The data>
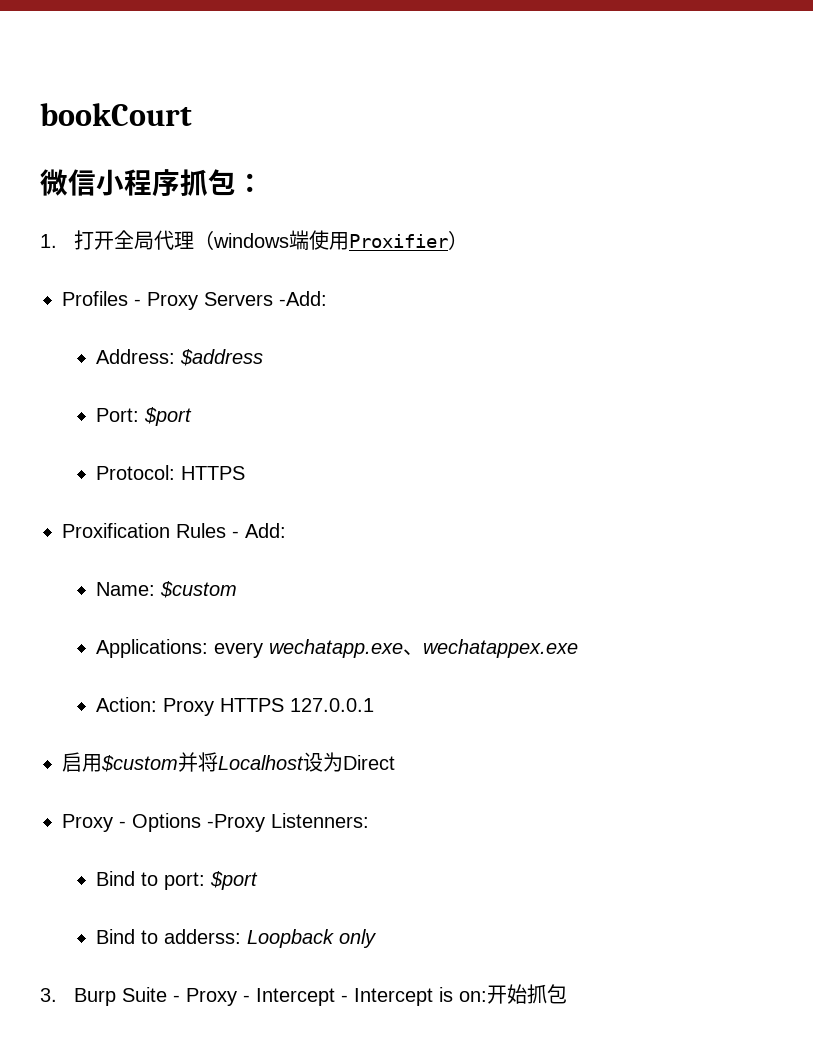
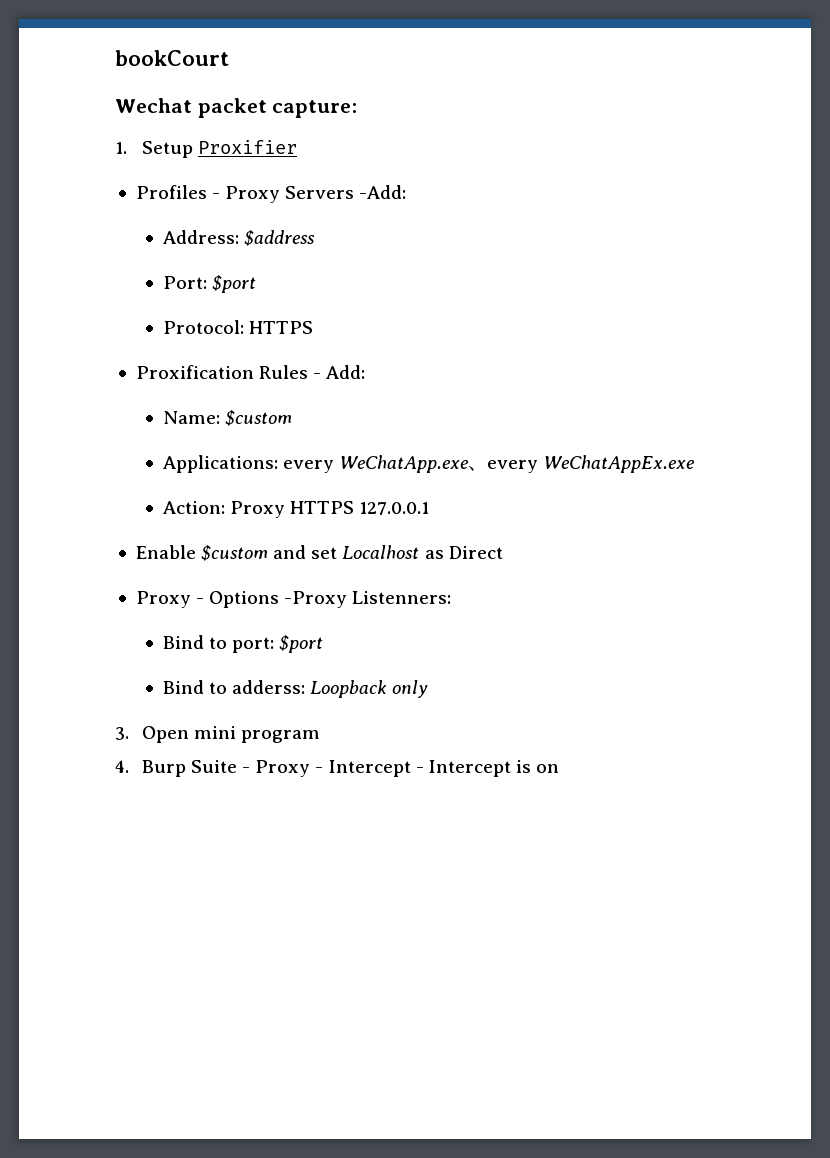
[40,169,264,197] [40,230,350,250] 微信小程序抓包： // 1.打开全局代理（windows端使用 -> [115,98,358,118] [115,141,193,158] Wechat packet capture: // 1. Setup
[448,230,469,250] ） -> (298, 147) none
[269,639,579,658] wechatapp.exe、wechatappex.exe -> [339,455,696,473] WeChatApp.exe、every WeChatAppEx.exe
[62,752,343,772] 启用$custom并将Localhost设为 -> [135,545,444,561] Enable $custom and set Localhost as
(57, 995) none -> [141,726,321,743] [115,760,129,773] Open mini program // 4.
[459,984,568,1004] on:开始抓包 -> [536,764,560,773] on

The problem> Return all lines from the material that contain "none".

Response box>
[448,230,469,250] ） -> (298, 147) none
(57, 995) none -> [141,726,321,743] [115,760,129,773] Open mini program // 4.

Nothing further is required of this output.